Peters has repeatedly pressed for action to address the ongoing semiconductor shortage that has stymied automotive innovation in recent years, and impacted workers and industries across the country – including the Michigan auto industry. Last month, Peters convened a field hearing in Detroit to examine how Congress can help bolster U.S. innovation for electric and autonomous vehicles by increasing domestic production of semiconductor chips and other technologies, while also delivering economic, environmental, and safety benefits for the American people.

Peters secured multiple provisions in the competitiveness package that passed both the Senate and House to bolster U.S. semiconductor production, including a provision with U.S. Senator Debbie Stabenow (MI) to create a $2 billion supplemental incentive fund to support the domestic production of mature semiconductor technologies in the coming years and ensure that semiconductor projects that support critical manufacturing industries are given priority status, which would include the automotive sector. This is in addition to $50 billion already in the bill to incentivize the production of semiconductors of all kinds in the U.S.—for a total of $52 billion.

The competitiveness bill also includes Peters’ bipartisan Investing in Domestic Semiconductor Manufacturing Act, which would ensure that federal incentives to boost domestic semiconductor manufacturing include U.S. suppliers that produce the materials and manufacturing equipment that enable semiconductor manufacturing. In doing so, the legislation strengthens the supply chain for semiconductors and bolsters Michigan manufacturers. The package also authorizes increased funding for the Manufacturing Extension Partnership program, which has been a priority for Peters. Congress must now work to finalize the competitiveness the bill, negotiating differences between the House and Senate-passed bills, which Peters will play a key role in as a member of the conference committee.

Additionally, Peters has raised this supply chain disruption with numerous Biden Administration officials in conversations both before and after President Biden took office – including during a roundtable discussion with Commerce Secretary Gina Raimondo in Michigan. Peters has also introduced and advanced bipartisan legislation in the Senate to streamline federal efforts to strengthen and expand domestic manufacturing of semiconductor chips, and bolster American semiconductor production and supply chains.

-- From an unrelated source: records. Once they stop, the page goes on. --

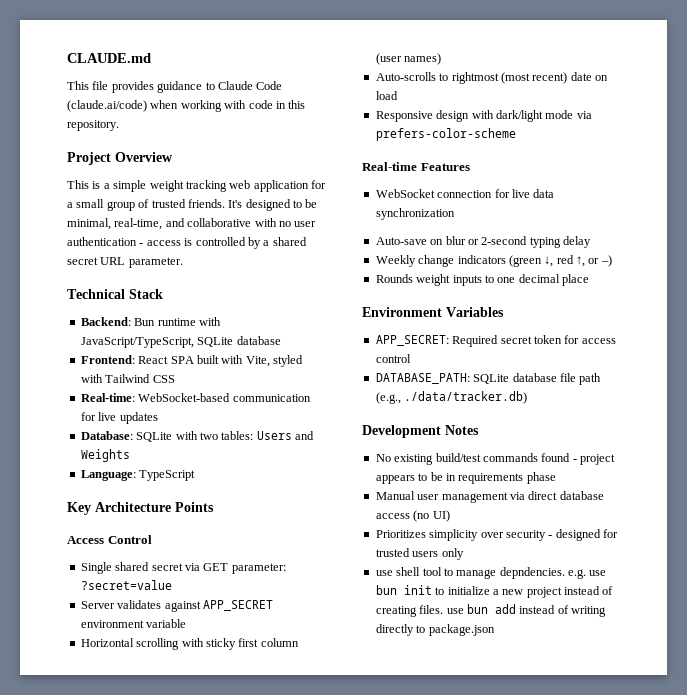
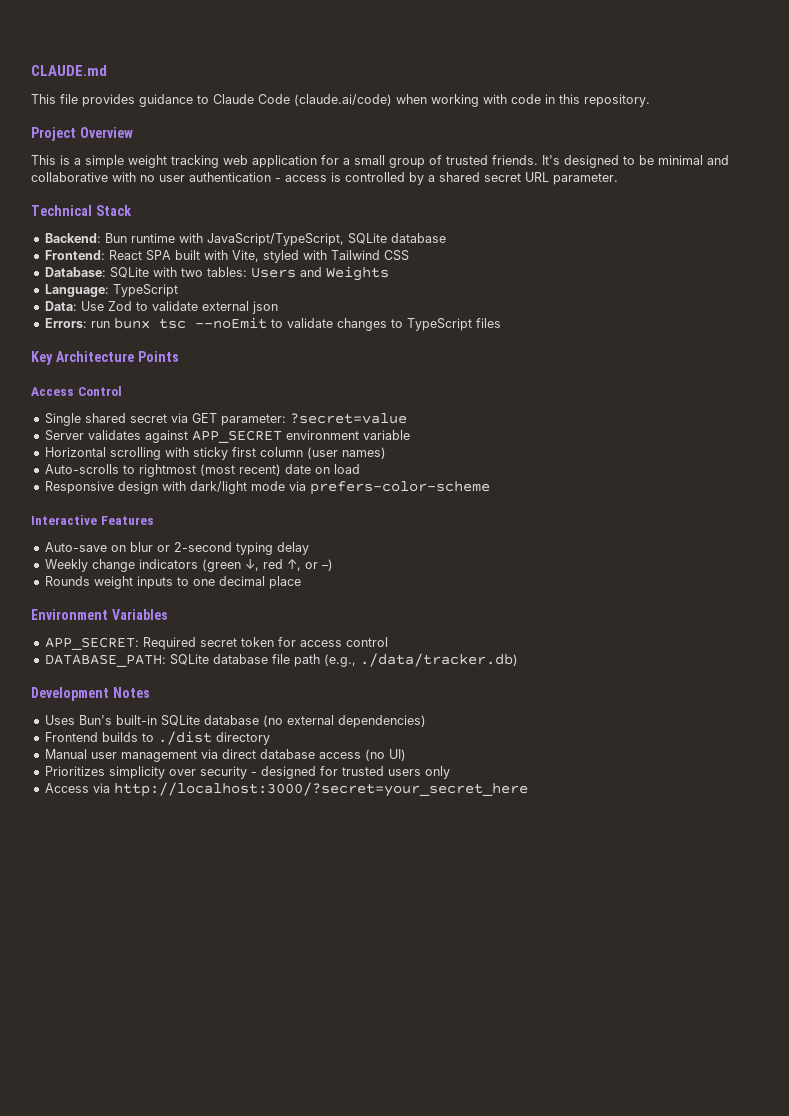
- It's designed to be minimal, real-time, and collaborative with no user authentication - access is controlled by a shared secret URL parameter.
+ It's designed to be minimal and collaborative with no user authentication - access is controlled by a shared secret URL parameter.
- Real-time: WebSocket-based communication for live updates
+ Data: Use Zod to validate external json
+ Errors: run bunx tsc --noEmit to validate changes to TypeScript files
- Real-time Features
+ Interactive Features
- WebSocket connection for live data synchronization
- No existing build/test commands found - project appears to be in requirements phase
+ Uses Bun's built-in SQLite database (no external dependencies)
+ Frontend builds to ./dist directory
- use shell tool to manage depndencies. e.g. use bun init to initialize a new project instead of creating files. use bun add instead of writing directly to package.json
+ Access via http://localhost:3000/?secret=your_secret_here

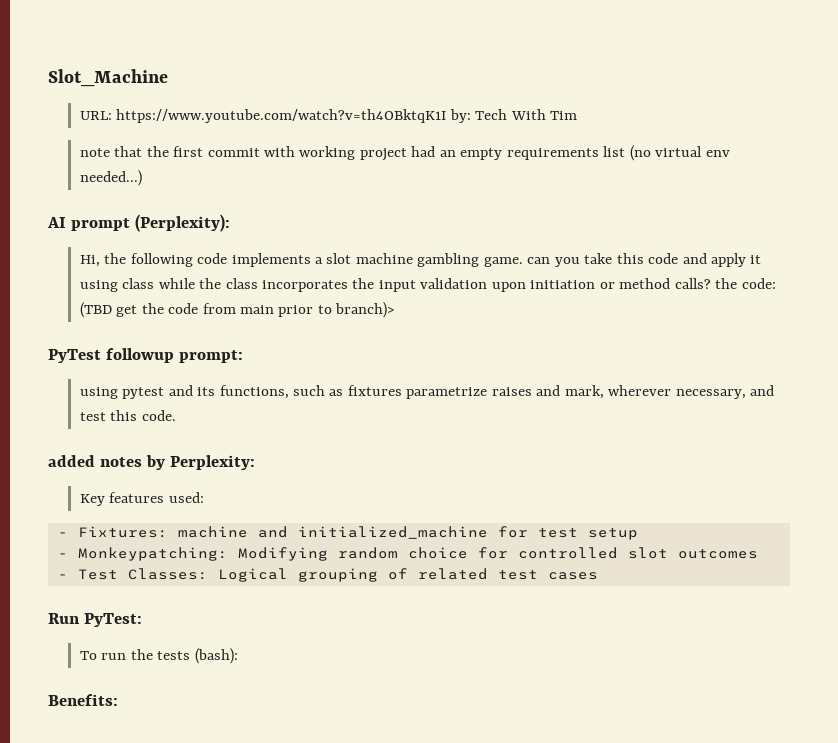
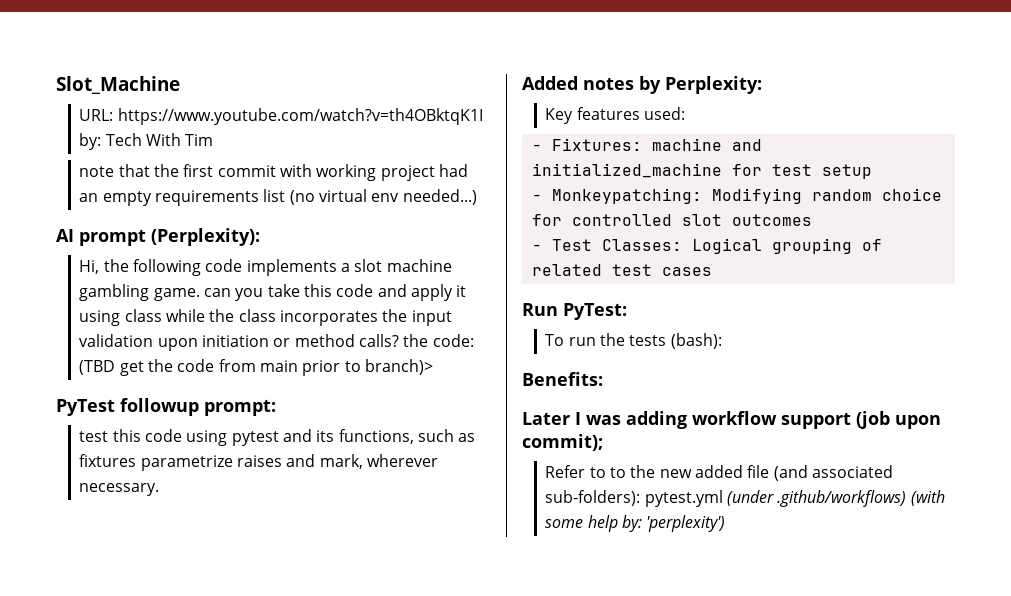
- using pytest and its functions, such as fixtures parametrize raises and mark, wherever necessary, and test this code.
- added notes by Perplexity:
+ test this code using pytest and its functions, such as fixtures parametrize raises and mark, wherever necessary.
+ Added notes by Perplexity:
+ Later I was adding workflow support (job upon commit);
+ Refer to to the new added file (and associated sub-folders): pytest.yml (under .github/workflows) (with some help by: 'perplexity')

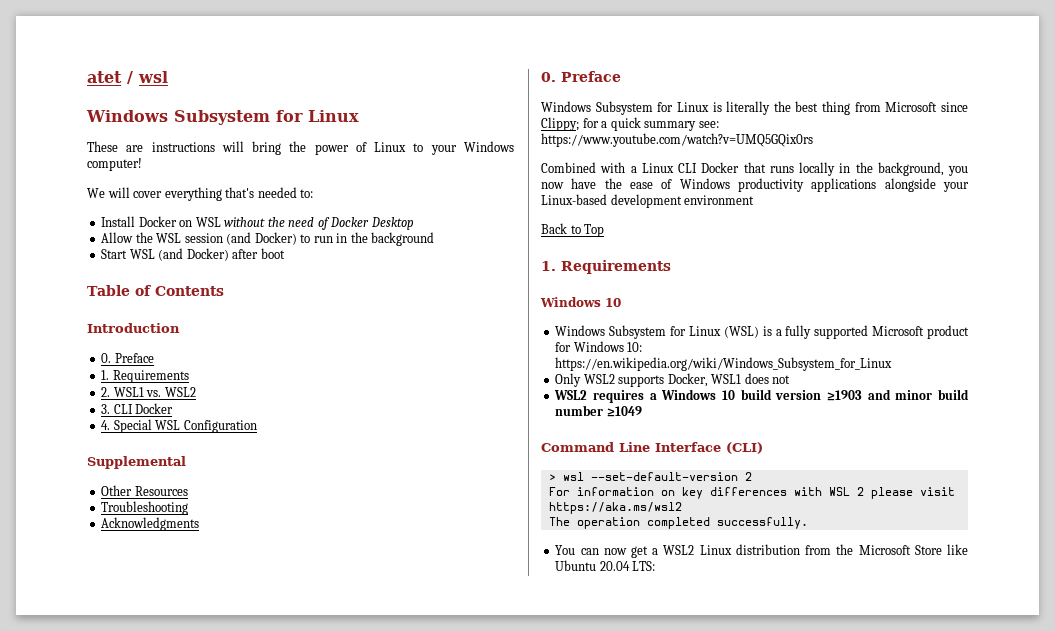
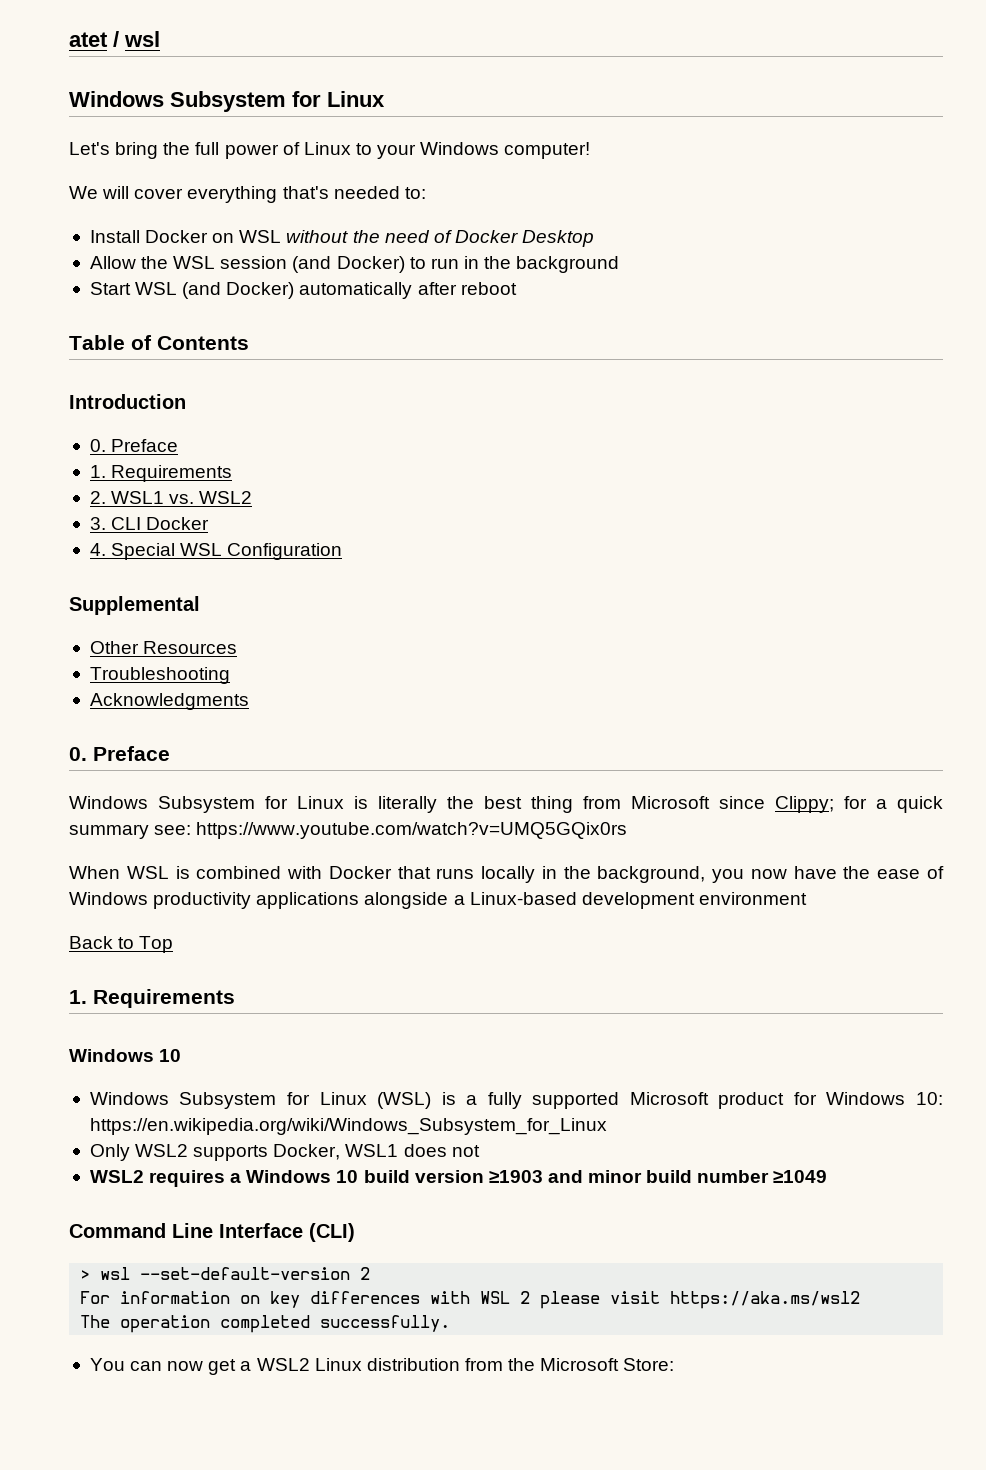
- These are instructions will bring the power of Linux to your Windows computer!
+ Let's bring the full power of Linux to your Windows computer!
- Start WSL (and Docker) after boot
+ Start WSL (and Docker) automatically after reboot
- Combined with a Linux CLI Docker that runs locally in the background, you now have the ease of Windows productivity applications alongside your Linux-based development environment
+ When WSL is combined with Docker that runs locally in the background, you now have the ease of Windows productivity applications alongside a Linux-based development environment
- You can now get a WSL2 Linux distribution from the Microsoft Store like Ubuntu 20.04 LTS:
+ You can now get a WSL2 Linux distribution from the Microsoft Store:

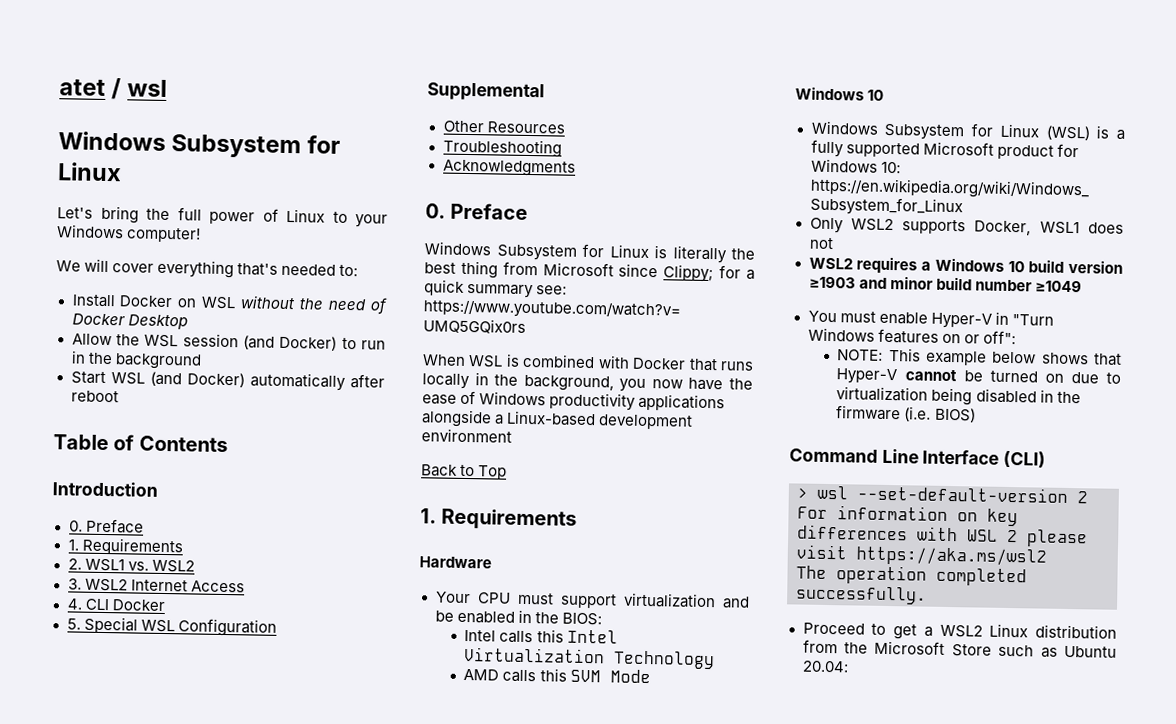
- 3. CLI Docker
+ 3. WSL2 Internet Access
+ 4. CLI Docker
- 4. Special WSL Configuration
+ 5. Special WSL Configuration
+ Hardware
+ Your CPU must support virtualization and be enabled in the BIOS:
+ Intel calls this Intel Virtualization Technology
+ AMD calls this SVM Mode
+ You must enable Hyper-V in "Turn Windows features on or off":
+ NOTE: This example below shows that Hyper-V cannot be turned on due to virtualization being disabled in the firmware (i.e. BIOS)
- You can now get a WSL2 Linux distribution from the Microsoft Store:
+ Proceed to get a WSL2 Linux distribution from the Microsoft Store such as Ubuntu 20.04:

As Chairman of the Homeland Security and Governmental Affairs Committee, Peters has also supported provisions to invest in a responsible federal use of artificial intelligence and provide new skills and opportunities for our federal workforce. Peters is working to help lock in America’s competitive advantage over the Chinese government in the rapidly evolving field of artificial intelligence by leveraging American values, innovation and entrepreneurialism to advance this technology. To do so, Peters’ provision would allow the federal government to harness commercial breakthroughs to improve efficiency, better serve the American people and strengthen American economic competitiveness and national security, while safeguarding privacy, civil rights, and civil liberties.

The United States faces increasingly sophisticated cyber threats from foreign actors such as China and Russia, and we need a federal workforce that possesses the knowledge, skills, and competencies to counter those threats. To address this, Peters’ provisions would strengthen American competitiveness by investing in the future of the federal workforce – establishing a program to grow federal expertise and interagency coordination on cybersecurity to better meet emerging and mission-critical workforce needs and stay competitive on the global stage.